Unfixed (worsened) Re-emit with updated severity / scope.
User resolved Respect, unless issue has materially worsened.
User replied "won't fix" / "acknowledged" Treat as resolved.
User replied "I disagree" Read the justification; either concede (resolve) or argue back with supporting evidence.

The "argue back" path is explicit: "If they reply 'I disagree', the coordinator will read their justification and either resolve the thread or argue back."

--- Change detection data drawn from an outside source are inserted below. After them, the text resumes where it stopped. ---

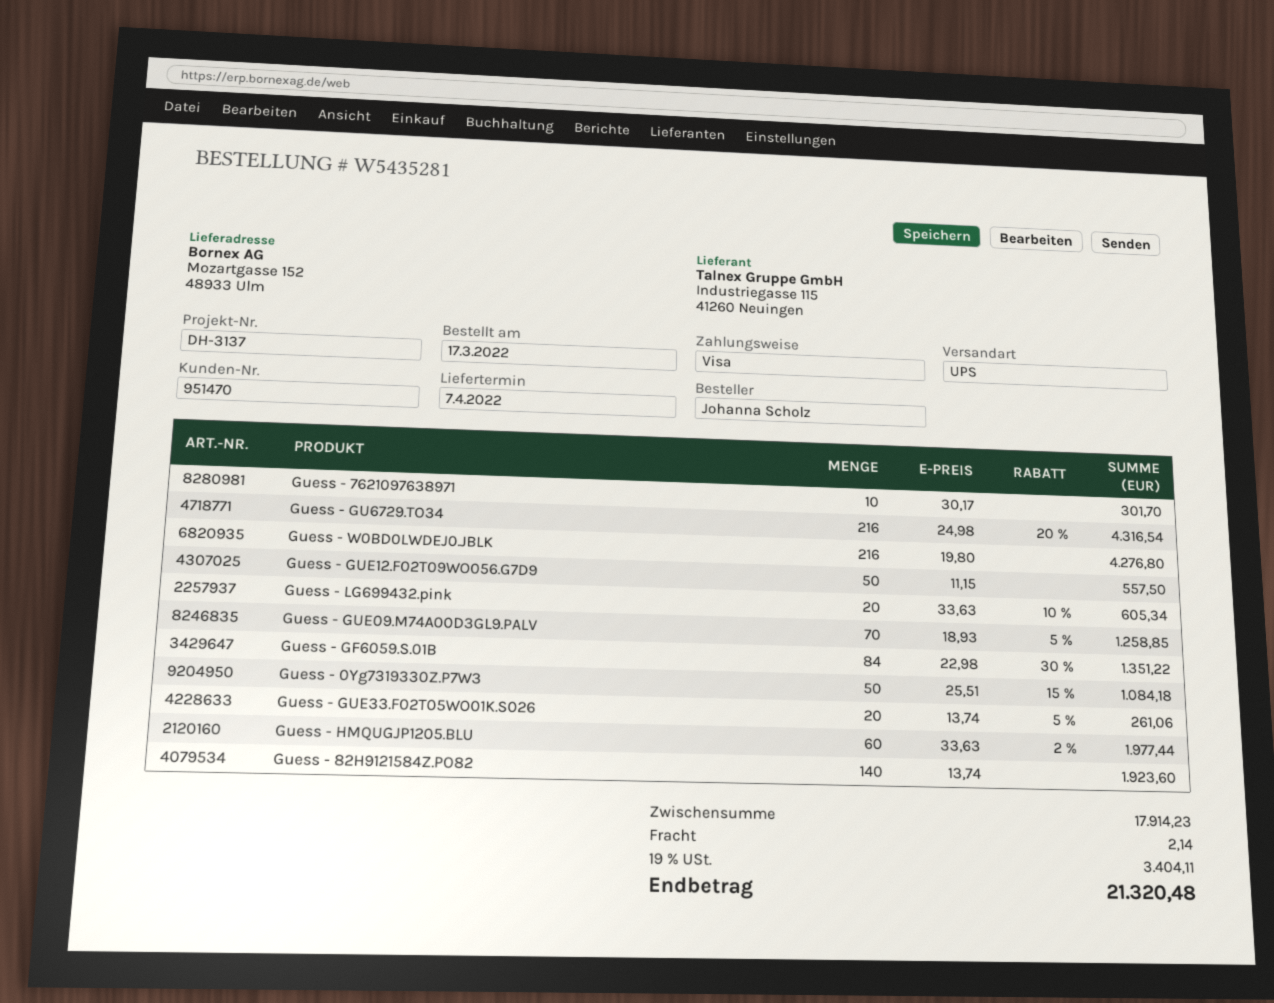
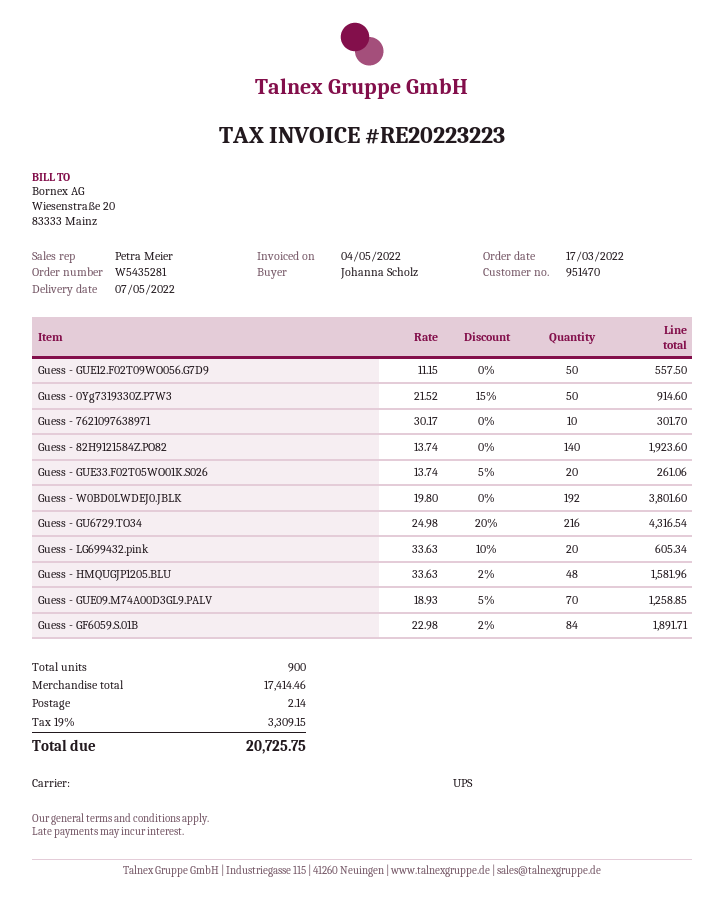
delivery date: 2022-04-07 -> 2022-05-07
Guess - W0BD0LWDEJ0.JBLK: 216 x 19.80 = 4276.80 -> 192 x 19.80 = 3801.60
Guess - GF6059.S.01B: 84 x 22.98 - 30% = 1351.22 -> 84 x 22.98 - 2% = 1891.71
Guess - 0Yg7319330Z.P7W3: 50 x 25.51 - 15% = 1084.18 -> 50 x 21.52 - 15% = 914.60
Guess - HMQUGJP1205.BLU: 60 x 33.63 - 2% = 1977.44 -> 48 x 33.63 - 2% = 1581.96
subtotal: 17914.23 -> 17414.46
tax: 19% = 3404.11 -> 19% = 3309.15
total: 21320.48 -> 20725.75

MCP comment server as state keeper

The thread state lives in the VCS (GitLab DiffNotes). The MCP comment server plugin is the coordinator's interface to it:

  • Auto-resolve threads whose findings are omitted from the new output.
  • Keep alive threads whose findings are re-emitted.
  • Open new threads for genuinely new findings.
  • Read existing threads + replies back into the coordinator's prompt assembly on the next re-run.

Shape

commit N+1 pushed
orchestrator detects re-run:
  ├── fetch last review comment (MCP)
  ├── fetch prior DiffNotes + status (MCP)
  ├── fetch user replies (MCP)
  └── compute new diff vs. reviewed baseline
coordinator prompt assembly:
  ├── previous_review section
  ├── existing_inline_findings section
  ├── user_replies section (per thread)
  └── changed_files section
     ▼  run coordinator + sub-reviewers
judge pass applies state-transition rules
MCP comment server:
  ├── auto-resolve threads for omitted findings
  ├── keep threads alive for re-emitted findings
  ├── open new threads for new findings
  └── post revised top-level review comment

Bias-toward-approval on re-runs

Cloudflare's coordinator applies the same approval rubric on re-run as on first run:

  • If the new diff addresses all prior criticals, verdict transitions significant_concernsapproved_with_comments.
  • The MCP auto-approval call (POST /approve) is idempotent; re-running it is safe.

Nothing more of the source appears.